Things changed for Danielle when she got involved in Scope’s Face 2 Face scheme, which matches parents with a trained befriender who has a disabled child, or children, of their own
Danielle’s befriender, Julie, offered unconditional emotional support – and a chance to talk, without fear of judgement, to someone who had been there already.
“It was having somebody for me. When Julie comes round, she doesn’t turn round and say, ‘How’s Aaron doing?’ She says, ‘How are you doing, what’s going on with you?’ I think sometimes you need that,” Danielle says.
Julia, a Face 2 Face Coordinator, says some parents don’t always realise they might need emotional support.
“They’re doing all right, ‘why do they need it?’ It’s seen as a weakness: ‘I’m fine, I can manage’”, she says.
Julia’s 18-year-old daughter is disabled, and she was supported by the scheme herself before becoming a befriender and later, a co-ordinator.
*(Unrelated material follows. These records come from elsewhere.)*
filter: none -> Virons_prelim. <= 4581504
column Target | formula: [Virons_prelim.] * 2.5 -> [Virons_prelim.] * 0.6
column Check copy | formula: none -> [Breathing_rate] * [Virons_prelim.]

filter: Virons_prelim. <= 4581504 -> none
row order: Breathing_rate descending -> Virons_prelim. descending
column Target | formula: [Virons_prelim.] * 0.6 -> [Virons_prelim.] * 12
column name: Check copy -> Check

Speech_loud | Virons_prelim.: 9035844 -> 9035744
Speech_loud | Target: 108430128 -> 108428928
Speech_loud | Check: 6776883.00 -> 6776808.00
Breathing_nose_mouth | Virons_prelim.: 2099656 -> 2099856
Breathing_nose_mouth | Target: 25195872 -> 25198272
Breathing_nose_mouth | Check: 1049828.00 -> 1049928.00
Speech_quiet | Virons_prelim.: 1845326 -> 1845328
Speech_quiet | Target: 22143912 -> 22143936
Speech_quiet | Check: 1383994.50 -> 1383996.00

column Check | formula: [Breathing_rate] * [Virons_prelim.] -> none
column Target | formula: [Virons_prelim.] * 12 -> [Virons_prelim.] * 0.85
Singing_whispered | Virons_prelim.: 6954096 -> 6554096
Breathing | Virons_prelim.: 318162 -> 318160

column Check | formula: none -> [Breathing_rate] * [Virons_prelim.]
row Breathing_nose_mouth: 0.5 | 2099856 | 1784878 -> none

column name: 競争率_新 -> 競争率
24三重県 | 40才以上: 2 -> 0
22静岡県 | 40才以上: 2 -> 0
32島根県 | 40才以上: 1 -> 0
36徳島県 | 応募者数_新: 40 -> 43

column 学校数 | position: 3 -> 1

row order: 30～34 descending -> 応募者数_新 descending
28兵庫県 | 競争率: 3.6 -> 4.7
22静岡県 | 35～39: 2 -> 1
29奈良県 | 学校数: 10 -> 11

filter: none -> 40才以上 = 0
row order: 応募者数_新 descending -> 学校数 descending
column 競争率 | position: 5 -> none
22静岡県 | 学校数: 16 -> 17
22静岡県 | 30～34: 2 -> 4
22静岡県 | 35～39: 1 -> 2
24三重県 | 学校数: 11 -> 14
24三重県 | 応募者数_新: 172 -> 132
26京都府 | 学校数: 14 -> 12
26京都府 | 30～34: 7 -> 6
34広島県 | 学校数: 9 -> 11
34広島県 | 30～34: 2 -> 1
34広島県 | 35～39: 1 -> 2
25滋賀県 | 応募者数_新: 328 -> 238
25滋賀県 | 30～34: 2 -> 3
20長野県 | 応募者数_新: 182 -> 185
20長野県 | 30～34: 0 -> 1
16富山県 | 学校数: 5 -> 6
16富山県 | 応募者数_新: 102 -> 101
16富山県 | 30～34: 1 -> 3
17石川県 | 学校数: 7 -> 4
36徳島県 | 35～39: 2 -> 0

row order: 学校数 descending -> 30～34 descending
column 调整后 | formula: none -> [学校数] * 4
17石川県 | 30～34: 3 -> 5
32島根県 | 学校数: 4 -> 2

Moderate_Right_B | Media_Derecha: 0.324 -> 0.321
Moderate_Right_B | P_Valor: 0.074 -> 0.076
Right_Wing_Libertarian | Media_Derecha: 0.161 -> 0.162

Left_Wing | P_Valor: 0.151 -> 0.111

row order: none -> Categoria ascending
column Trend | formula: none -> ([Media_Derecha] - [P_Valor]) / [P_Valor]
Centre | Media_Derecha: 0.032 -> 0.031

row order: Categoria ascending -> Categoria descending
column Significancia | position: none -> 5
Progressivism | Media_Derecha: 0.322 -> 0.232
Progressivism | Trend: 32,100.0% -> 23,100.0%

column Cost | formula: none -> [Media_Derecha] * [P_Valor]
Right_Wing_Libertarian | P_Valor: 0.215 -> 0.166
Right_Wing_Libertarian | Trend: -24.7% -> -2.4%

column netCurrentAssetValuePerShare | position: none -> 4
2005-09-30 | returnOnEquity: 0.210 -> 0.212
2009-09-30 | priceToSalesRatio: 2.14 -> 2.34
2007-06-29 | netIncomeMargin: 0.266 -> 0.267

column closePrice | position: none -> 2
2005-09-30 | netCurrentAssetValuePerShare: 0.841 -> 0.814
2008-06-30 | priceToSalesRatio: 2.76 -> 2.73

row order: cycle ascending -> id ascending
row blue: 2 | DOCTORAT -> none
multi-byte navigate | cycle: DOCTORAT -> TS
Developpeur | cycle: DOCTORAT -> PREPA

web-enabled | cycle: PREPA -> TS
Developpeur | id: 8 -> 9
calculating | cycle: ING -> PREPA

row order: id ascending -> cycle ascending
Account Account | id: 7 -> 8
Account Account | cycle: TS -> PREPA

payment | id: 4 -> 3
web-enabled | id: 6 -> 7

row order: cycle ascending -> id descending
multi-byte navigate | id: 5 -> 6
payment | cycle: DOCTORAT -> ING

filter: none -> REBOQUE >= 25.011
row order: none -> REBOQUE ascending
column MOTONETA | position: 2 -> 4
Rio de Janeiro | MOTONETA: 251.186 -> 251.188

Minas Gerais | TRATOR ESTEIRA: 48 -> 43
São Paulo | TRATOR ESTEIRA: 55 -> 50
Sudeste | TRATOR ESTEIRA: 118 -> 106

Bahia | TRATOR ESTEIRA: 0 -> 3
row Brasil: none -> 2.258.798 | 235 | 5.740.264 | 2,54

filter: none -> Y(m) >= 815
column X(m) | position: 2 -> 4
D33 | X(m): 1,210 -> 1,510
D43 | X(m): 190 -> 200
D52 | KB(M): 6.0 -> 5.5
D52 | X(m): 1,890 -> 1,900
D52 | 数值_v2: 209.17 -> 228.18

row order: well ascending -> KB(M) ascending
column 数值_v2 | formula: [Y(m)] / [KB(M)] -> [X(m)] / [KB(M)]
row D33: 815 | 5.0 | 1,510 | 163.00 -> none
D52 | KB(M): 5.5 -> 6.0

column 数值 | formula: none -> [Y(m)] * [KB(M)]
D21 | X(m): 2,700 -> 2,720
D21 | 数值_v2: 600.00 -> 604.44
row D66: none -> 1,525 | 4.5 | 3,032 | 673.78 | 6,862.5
“It (Face 2 Face) really supported me, having that place to go where I could talk about how painful things were, things I couldn’t say to anybody close to me, and that my friends couldn’t possibly understand. I’m mindful of that when I meet families now,” Julia says.
For Danielle, it was the practical as well as emotional support from her befriender which made a difference. From her own experience as a parent, Julie suggested places Danielle and Aaron could go, and services on offer.
“Aaron and I go places now – we’ll go to farms, we’ll go to play centres and things like that, which I would’ve never have done before”, says Danielle.
“I never left the house, I was stuck with Aaron 24 / 7. Now I have a social life, Aaron’s got friends – I’m just a different person.”